One last caveat is the CFB Playoff Committee itself. We have no idea how they will evaluate these games and also how they will evaluate the Group of 5 teams as a whole. Will G5 teams have a consistent opportunity to participate in the CFB Playoff or will they need to go undefeated and have “X” amount of quality wins in the eyes of the committee to even be considered? Would it be worth it for teams like Army or New Mexico State to scrap FCS games for a small chance to be the lone G5 team to make the CFB Playoff every 3 seasons? Probably not especially if there’s still a bowl system to augment a College Football Playoff.
The FBS-FCS matchup has been a staple of Division I since the split in 1978. Many FCS teams rely upon these games as lifelines to help fund athletic departments while FBS teams see them as an opportunity to potentially get an “easy” game or at least one that can give the starters a rest. However, the possible emergence of a 12-team playoff could see these games become rarer or even more dominated by FBS teams.

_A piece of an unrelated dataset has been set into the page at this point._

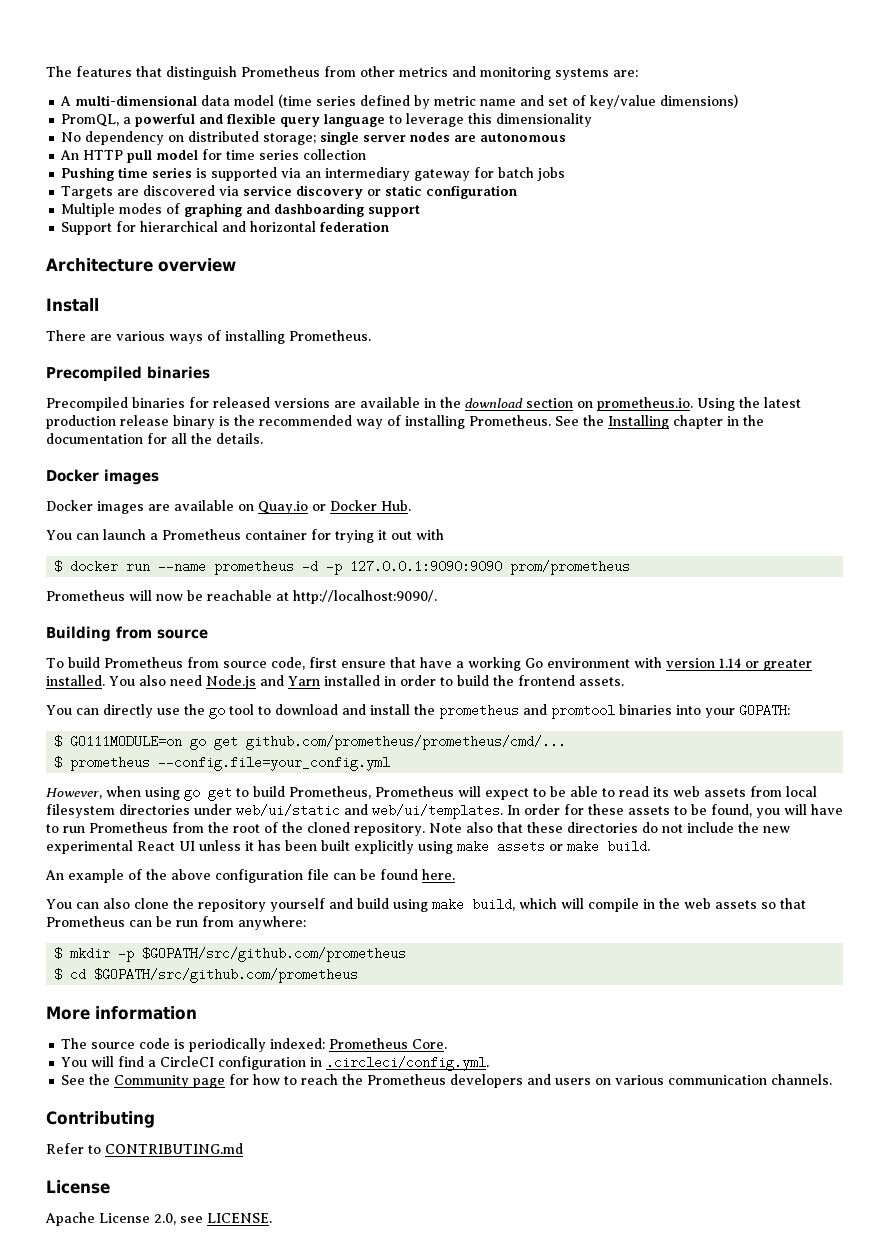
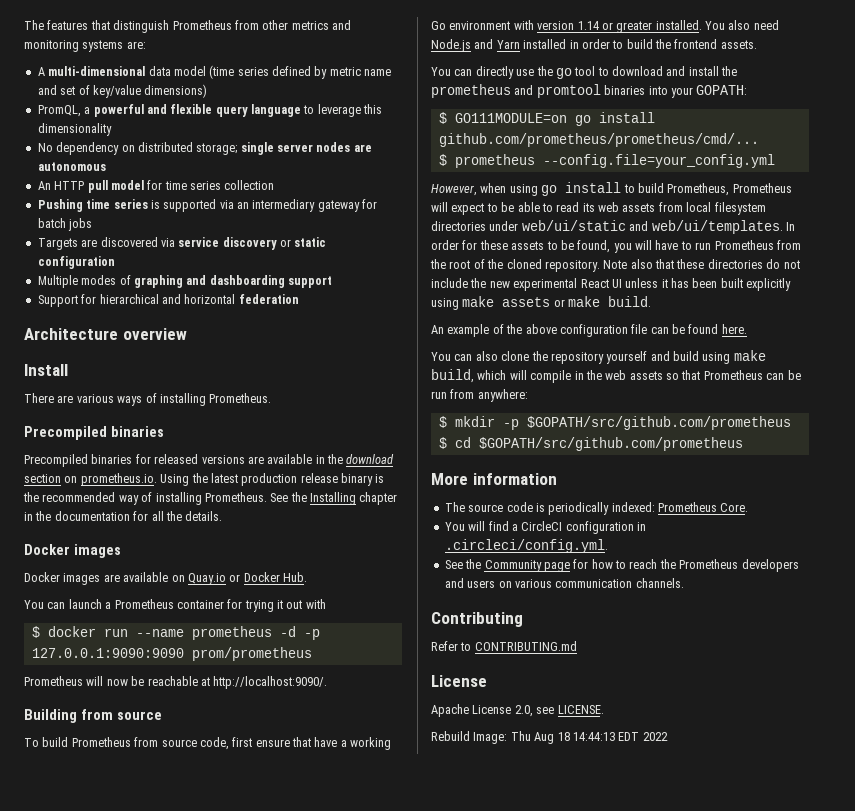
[214,735,239,750] get -> [598,112,655,123] install
[208,786,232,801] get -> [565,182,622,193] install
(272, 1218) none -> [431,731,668,744] // Rebuild Image: Thu Aug 18 14:44:13 EDT 2022

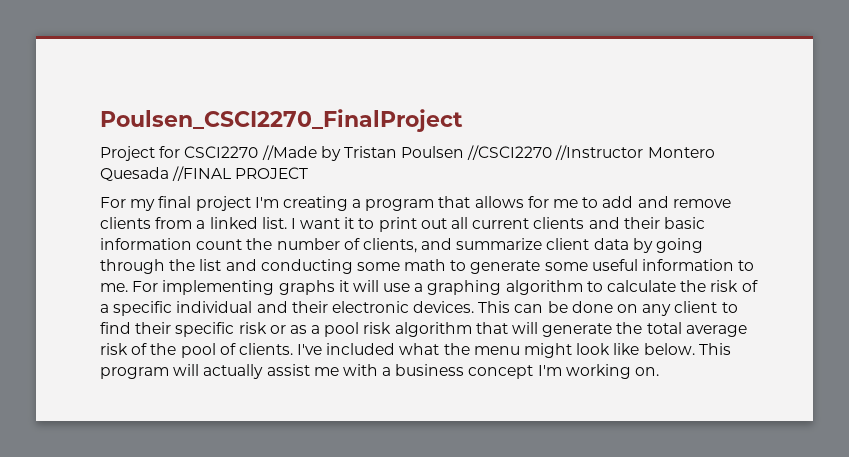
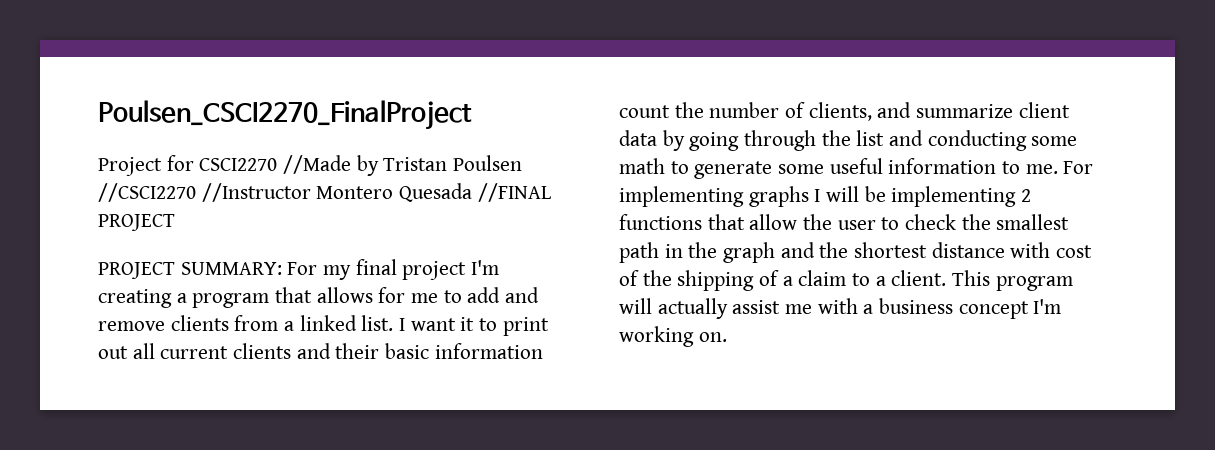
(309, 173) none -> [98,262,282,279] PROJECT SUMMARY:
[338,280,758,295] [100,301,738,316] [100,322,747,337] [100,343,695,358] it will use a graphing algorithm to calculate the risk of a specific individual and their electronic devices. This can be done on any client to find their specific risk or as a pool risk algorithm that will generate the total average risk of the pool of clients. I've included what the menu might look like below. -> [814,186,1032,207] [619,214,1070,230] [619,242,1093,263] [619,270,947,291] I will be implementing 2 functions that allow the user to check the smallest path in the graph and the shortest distance with cost of the shipping of a claim to a client.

Ultimately, it is difficult to know exactly how FBS teams will respond to the expansion of the CFB Playoff. Some teams will probably continue to schedule FCS opponents because they believe they have a strong enough schedule outside of that game to get them into the Playoffs even accounting for a loss or two. Others will probably scrap FCS games altogether while some may continue to play them but more infrequently than before.

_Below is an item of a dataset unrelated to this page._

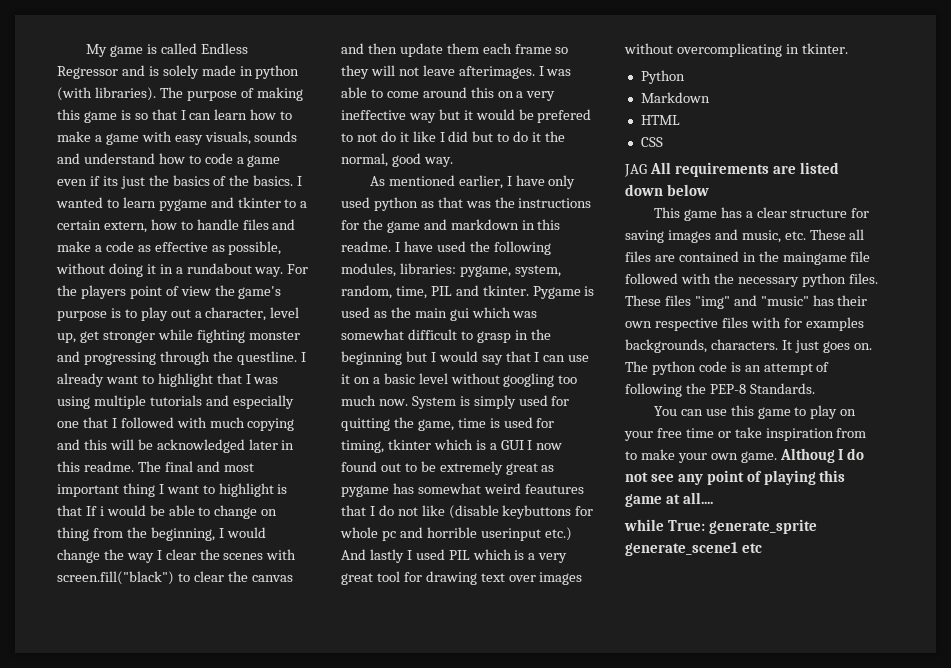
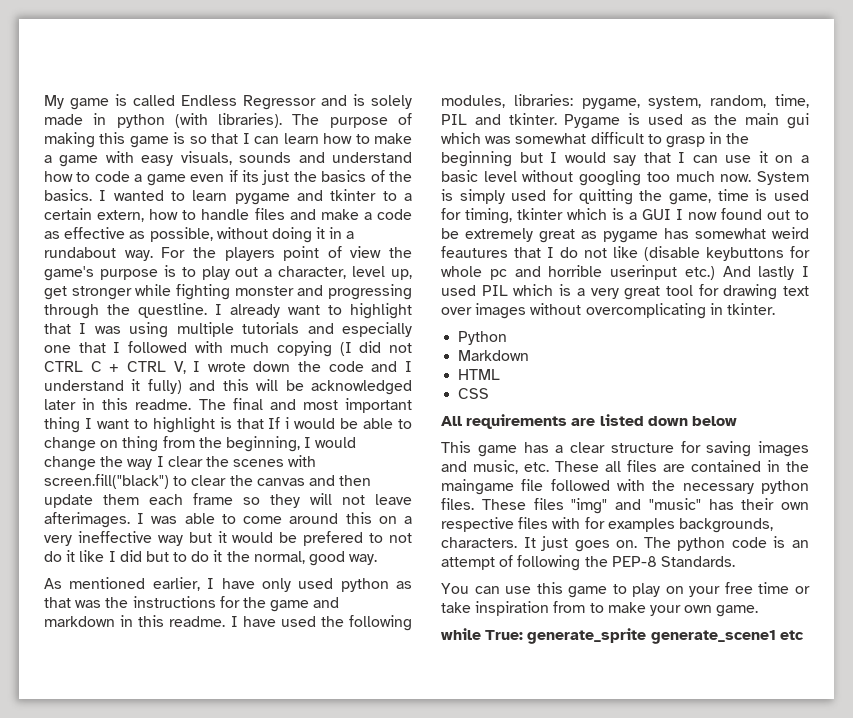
(295, 424) none -> [339,341,413,356] [44,361,412,374] [44,379,182,394] (I did not CTRL C + CTRL V, I wrote down the code and I understand it fully)
[624,164,647,177] JAG -> (490, 393) none
[779,448,865,463] [625,470,846,485] [625,492,713,507] Althoug I do not see any point of playing this game at all.... -> (759, 611) none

Our prediction (which will probably be spectacularly wrong): the FBS versus FCS matchups will NOT go away but they will be played less often. In addition, the margin of victory will also probably continue to trend upward though at a slow rate. One final statistic: in the 15 seasons between 1991 and 2005, the FBS outscored FCS foes by an average score of 36-16. From 2006 through 2020, that increased to 43-14 and it may continue to grow.
This is one area of future schedules that is intriguing to see how it will play out especially as teams attempt to gain an advantage to impress the CFB Playoff Committee for a spot in the potential 12-team playoff.